File-native agents: when reading files backfires

Jitpal Kocher · · 10 min read

Key takeaway

File-native agents that read and grep files for context improve accuracy by 2.7% on frontier models like Claude and GPT but lose 7.7% on open-source models, according to a 9,649-experiment study published in February 2026. The reason is that file-native retrieval makes the model do its own navigation, and weaker models spend their budget getting lost instead of answering. The practical rule is to let capable models retrieve their own context and to inject pre-selected context directly for smaller ones.

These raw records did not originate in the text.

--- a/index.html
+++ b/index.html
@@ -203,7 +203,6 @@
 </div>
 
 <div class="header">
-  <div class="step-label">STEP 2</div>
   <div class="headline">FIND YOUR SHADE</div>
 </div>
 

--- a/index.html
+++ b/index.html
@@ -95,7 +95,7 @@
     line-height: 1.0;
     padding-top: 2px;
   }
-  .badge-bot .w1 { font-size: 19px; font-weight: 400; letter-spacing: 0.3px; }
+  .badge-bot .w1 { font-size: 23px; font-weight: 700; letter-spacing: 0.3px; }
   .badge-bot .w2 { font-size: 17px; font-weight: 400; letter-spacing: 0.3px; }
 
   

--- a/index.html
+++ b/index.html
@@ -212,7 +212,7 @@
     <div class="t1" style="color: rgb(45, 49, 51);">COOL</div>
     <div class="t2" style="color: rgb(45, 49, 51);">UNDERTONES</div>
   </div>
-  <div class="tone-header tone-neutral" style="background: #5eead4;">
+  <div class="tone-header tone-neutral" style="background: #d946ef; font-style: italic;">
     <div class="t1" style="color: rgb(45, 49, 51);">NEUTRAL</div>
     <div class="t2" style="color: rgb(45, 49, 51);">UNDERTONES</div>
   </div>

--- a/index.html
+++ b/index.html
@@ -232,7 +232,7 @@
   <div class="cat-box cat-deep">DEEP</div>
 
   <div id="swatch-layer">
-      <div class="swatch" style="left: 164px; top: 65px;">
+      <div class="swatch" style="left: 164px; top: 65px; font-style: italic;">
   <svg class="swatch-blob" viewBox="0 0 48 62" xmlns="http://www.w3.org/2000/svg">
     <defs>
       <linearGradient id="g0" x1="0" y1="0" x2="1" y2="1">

Give an AI agent a filesystem and tell it to find what it needs, and it will grep, read, and follow references the way a developer would. This file-native pattern is everywhere now: AGENTS.md and CLAUDE.md files, repository context the agent reads on demand, schema files it navigates instead of receiving up front. The intuition is that more access produces better answers. A 9,649-experiment study published in February 2026 found that intuition is right for frontier models and wrong for everything else.

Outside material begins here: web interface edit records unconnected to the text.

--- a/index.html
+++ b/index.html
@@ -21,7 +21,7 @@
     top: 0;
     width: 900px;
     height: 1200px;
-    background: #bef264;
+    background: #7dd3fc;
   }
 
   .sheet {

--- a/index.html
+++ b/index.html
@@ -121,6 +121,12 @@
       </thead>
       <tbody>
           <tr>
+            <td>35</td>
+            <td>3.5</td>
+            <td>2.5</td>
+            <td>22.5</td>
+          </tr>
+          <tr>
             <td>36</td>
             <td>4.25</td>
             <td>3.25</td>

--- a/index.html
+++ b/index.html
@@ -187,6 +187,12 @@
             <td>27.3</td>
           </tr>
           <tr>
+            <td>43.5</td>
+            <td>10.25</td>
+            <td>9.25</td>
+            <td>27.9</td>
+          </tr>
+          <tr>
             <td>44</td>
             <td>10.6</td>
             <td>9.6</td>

The study, run by Damon McMillan across 11 models and schemas ranging from 10 to 10,000 tables, compared two ways of getting structured context into an agent: schema injection, where the relevant data is placed directly in the prompt, and file-native access, where the agent retrieves it itself through grep and read operations. The headline most coverage took from the paper was about format, that YAML, JSON, and Markdown perform about the same. The more useful result was about architecture, and it splits hard along model capability.

File-native retrieval helps frontier models and hurts open-source ones

File-native retrieval improved frontier-model accuracy by 2.7% (p=0.029) and reduced open-source accuracy by 7.7% on aggregate (p<0.001). Those are the two numbers that matter from the McMillan study, and they point in opposite directions. The same architectural choice that makes a capable model better makes a weaker one worse, which means there is no single right answer to “should my agent read files or be handed context?”

The two architectures differ in who does the retrieval work. Schema injection front-loads it: you, or a retrieval layer, decide what the model sees and place it in the prompt. File-native access defers it to the model: you give it tools and a filesystem, and it navigates to what it needs. For a frontier model, deferral is a feature, because the model can plan a search, read selectively, and avoid drowning in irrelevant context. For a smaller model, deferral is a trap, because every grep it issues and every file it opens is a decision it can get wrong.

What “file-native” means in practice

File-native context is any setup where the agent retrieves its own context from files rather than receiving it pre-selected in the prompt. In the coding-agent world this is the AGENTS.md pattern: a project drops instructions and pointers into a file, and the agent reads, greps the repository, and follows references to assemble what it needs. In the data-agent world it is exactly what McMillan tested: a database schema sits on disk as files, and the agent runs read and grep operations to find the tables relevant to a query.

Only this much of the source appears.